• REQUIREMENT
When you output the records, match them exactly and omit any picture they include.

• RECORD SET
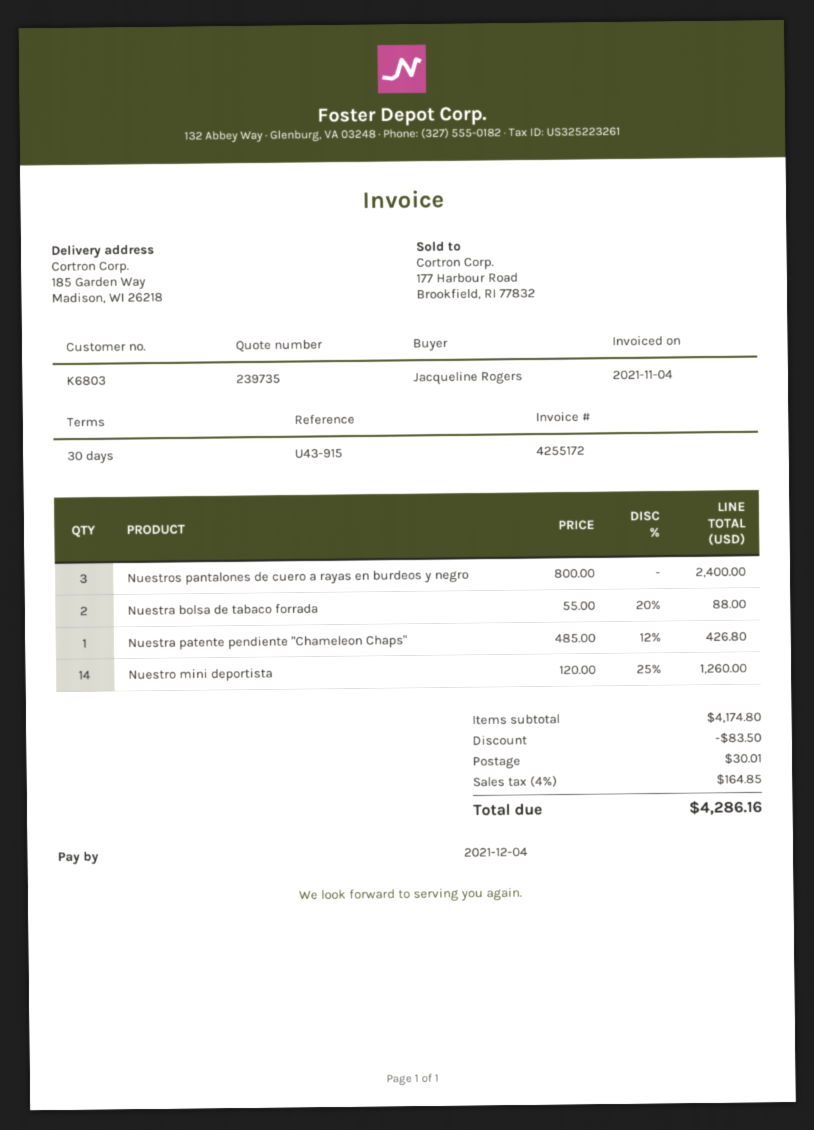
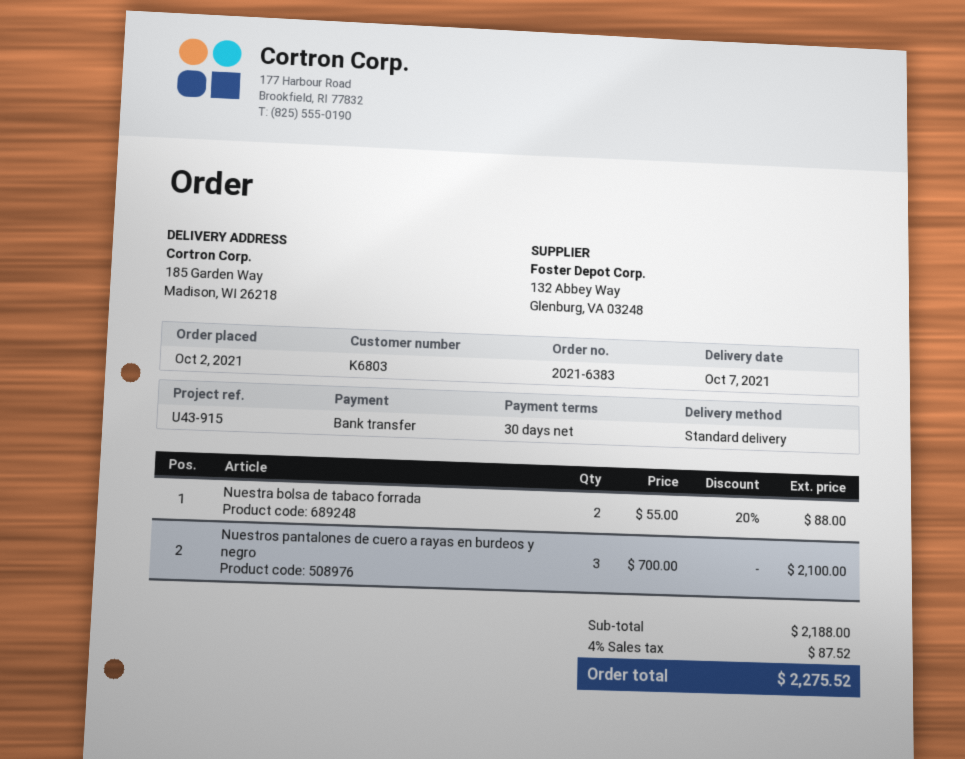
Nuestros pantalones de cuero a rayas en burdeos y negro: 3 x 800.00 = 2400.00 -> 3 x 700.00 = 2100.00
Nuestra patente pendiente "Chameleon Chaps": 1 x 485.00 - 12% = 426.80 -> none
Nuestro mini deportista: 14 x 120.00 - 25% = 1260.00 -> none
subtotal: 4174.80 -> 2188.00
discount: 83.50 -> none
shipping: 30.01 -> none
tax: 4% = 164.85 -> 4% = 87.52
total: 4286.16 -> 2275.52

• WRITTEN RESPONSE
Nuestros pantalones de cuero a rayas en burdeos y negro: 3 x 800.00 = 2400.00 -> 3 x 700.00 = 2100.00
Nuestra patente pendiente "Chameleon Chaps": 1 x 485.00 - 12% = 426.80 -> none
Nuestro mini deportista: 14 x 120.00 - 25% = 1260.00 -> none
subtotal: 4174.80 -> 2188.00
discount: 83.50 -> none
shipping: 30.01 -> none
tax: 4% = 164.85 -> 4% = 87.52
total: 4286.16 -> 2275.52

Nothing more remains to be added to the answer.